Detected change data

_ _ _ _

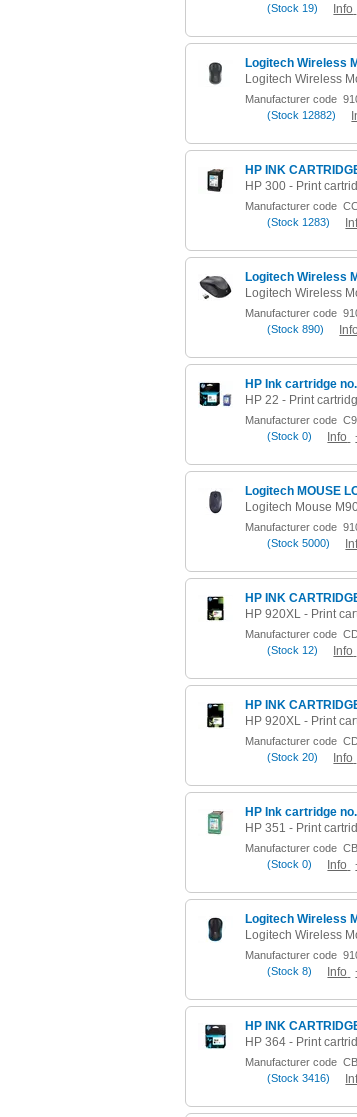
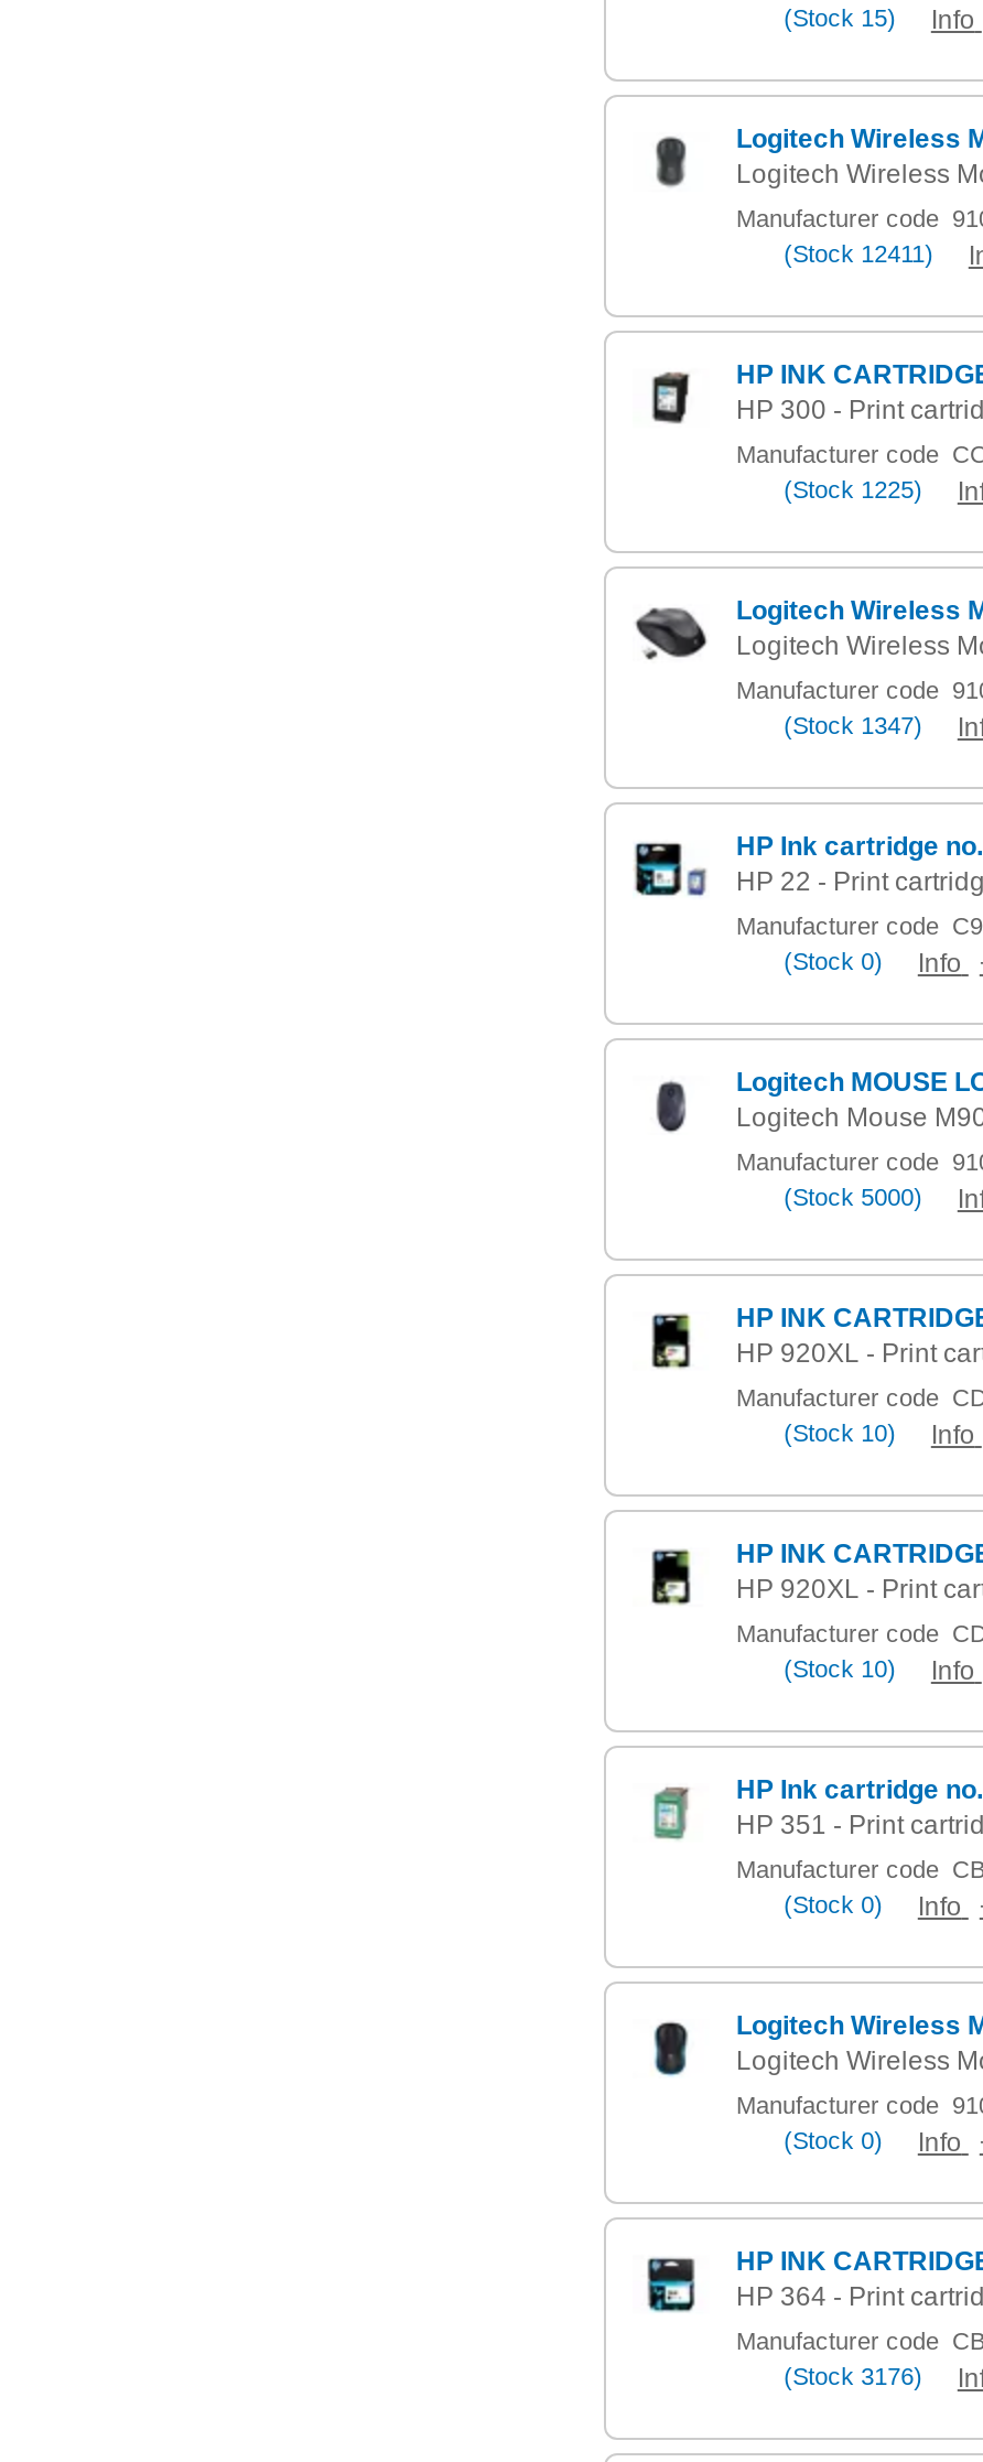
[267,2,353,16] (Stock 19) Info -> [784,4,975,35] (Stock 15) Info
[267,109,336,121] (Stock 12882) -> [784,240,934,267] (Stock 12411)
[267,216,330,228] (Stock 1283) -> [784,476,923,503] (Stock 1225)
[267,323,324,335] (Stock 890) -> [784,712,923,738] (Stock 1347)
[267,644,353,658] (Stock 12) Info -> [784,1419,975,1450] (Stock 10) Info
[267,751,353,765] (Stock 20) Info -> [784,1655,975,1686] (Stock 10) Info
[267,965,312,977] (Stock 8) -> [784,2127,883,2153] (Stock 0)
[267,1072,330,1084] (Stock 3416) -> [784,2363,923,2389] (Stock 3176)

_ _ _ _

◆ **What is needed**:
Lines from the one with "[267,109,336,121] (Stock 12882)" through the end of the data: set these down exactly, including both ends and nothing more.

◆ **Solved exercise**:
[267,109,336,121] (Stock 12882) -> [784,240,934,267] (Stock 12411)
[267,216,330,228] (Stock 1283) -> [784,476,923,503] (Stock 1225)
[267,323,324,335] (Stock 890) -> [784,712,923,738] (Stock 1347)
[267,644,353,658] (Stock 12) Info -> [784,1419,975,1450] (Stock 10) Info
[267,751,353,765] (Stock 20) Info -> [784,1655,975,1686] (Stock 10) Info
[267,965,312,977] (Stock 8) -> [784,2127,883,2153] (Stock 0)
[267,1072,330,1084] (Stock 3416) -> [784,2363,923,2389] (Stock 3176)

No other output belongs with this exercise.